I’d argue that political and economic elites have greatest responsibility for the persistence of corruption in Trinidad and Tobago. It’s true that state officials, from the most petty to the most powerful, are involved, whether for a bottle of scotch, a bag of cash, a big cheque or small house. It’s also true that citizens of all classes engage in corrupt behaviour, illegality and disregard for law.

However, the scale and impunity of corruption differs vastly among classes, and there have never been convictions of ‘big fish’ or for white-collar crime. The impact of such impunity in a context of economic inequality means that if the big boys can get away with unbridled greed, then the small man thinks it is right to give it a try as part as one of many survival strategies. Even with patron-clientalism, corruption among the wealthy hits impoverishment among the poor more severely. Hypocrisy about this at the top is real.

Political and economic elites also have the most informal and formal influence on legal and institutional protections or their lack, for in all kinds of familiar ways, their business is interlocked with each other and the state.  They may not be able to make public officials or the state bureaucracy work as efficiently or modernly they would like, but the story of a ‘culture of corruption’ is far more stratified than the narrative of  ‘all of us are equally responsible’.

Some have more connected contacts than others and some can gain more than others – it is they who have both more to lose and more responsibility for ending the kind of corruption among their friends to which is regularly turned a blind eye.

Frankly, for the political parties, their financiers and their middle and upper ranking beneficiaries, the entire purpose of the state appears to not be about managing the social contract, but to legitimize and launder questionable personal gain.

This isn’t too surprising. Postcolonial societies like ours were founded on the intersection between elites, government and white-collar crime, known as colonialism, and the virtually unchanged state as we inherited it historically provided the managing infrastructure.

I therefore think its worth tempering a story about the role all of us have to play in curbing corruption with one that demands greater responsibility from those with greater privilege and power, as well state officials at all levels. Keep in mind that, in Trinidad and Tobago, confidence in the police and the justice system is half of the world average, and because people feel ‘advantage’ is the order of the day, nobody trusts anybody.

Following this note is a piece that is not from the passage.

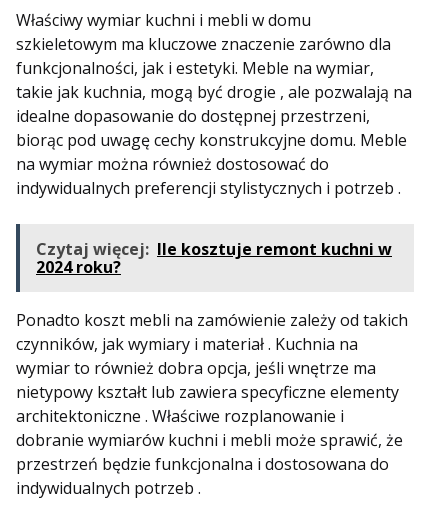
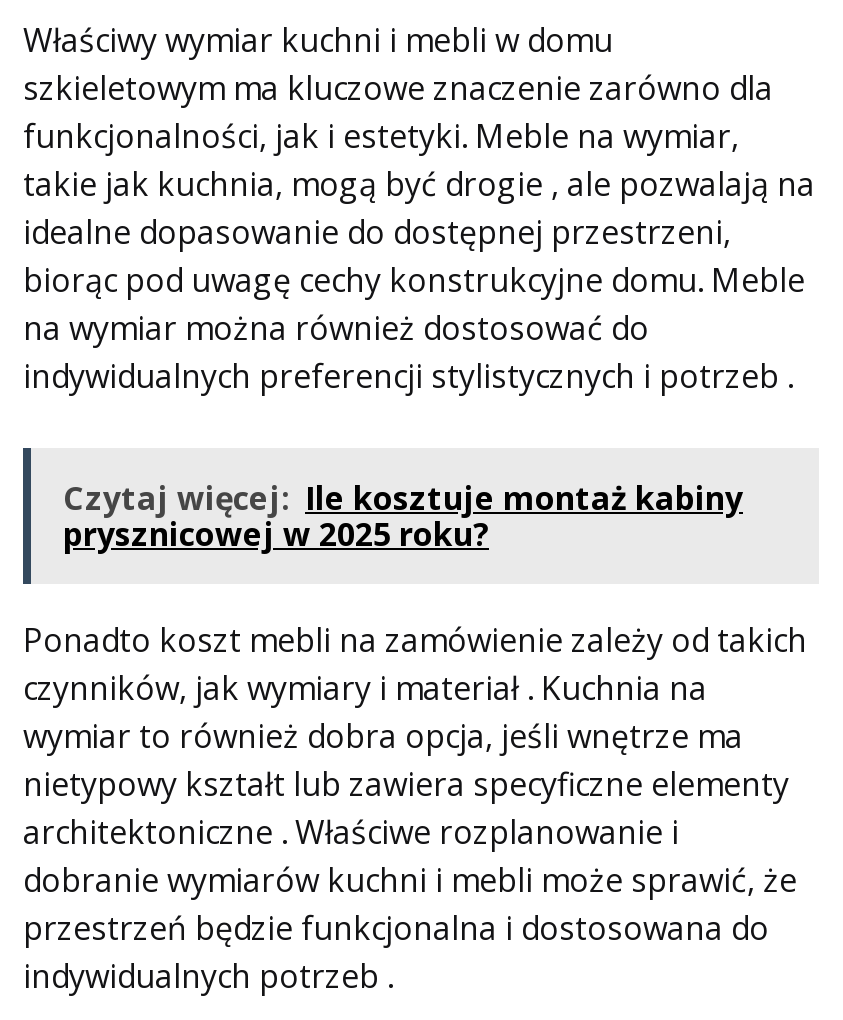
- Czytaj więcej: Ile kosztuje remont kuchni w
- 2024 roku?
+ Czytaj więcej: Ile kosztuje montaż kabiny
+ prysznicowej w 2025 roku?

It’s in this context that Transparency International released its Corruption Perception index on Wednesday. Trinidad and Tobago scored 35, with freedom from corruption being 100, and our score was four points lower than in 2013.  Our public sector is increasingly perceived to be corrupt.

This is a global problem, not defined by race, political party or religion. Indeed, resource rich countries are at highest risk of corruption simply because so much wealth creates greater opportunity for public resources to be twisted into private gain at all levels of the state and society. Such wealth may provoke corruption, but tackling state officials’ and institutions’ failure, and failure to hold political and economic elites accountable, might give trust and truth more currency.

The Trinidad and Tobago launch drew different perspectives about how to curb corruption; the proverbial, ‘What we go do?’ question that persistently plagues us in relation to government and state. Some suggestions were for the reintroduction of ethics curriculum in schools. Some felt that corruption was so widespread in our society that it was everyone’s responsibility to not be enticed to pull strings, use contacts or grease palms in their dealings, whether with the Port Authority or Licensing or in securing contracts.

Other suggestions pointed to promised procurement legislation and official structures for monitoring compliance and breaches as well as the necessity for whistleblower legislation.  Ever hopeful, the Trinidad and Tobago chapter of TI has planned trainings with a range of state officials, from the Auditor-General’s office to the Ministry of Planning.

The bottom line is that we are doing poorly.  Without an urgent shift, the only outcome is greater inequality.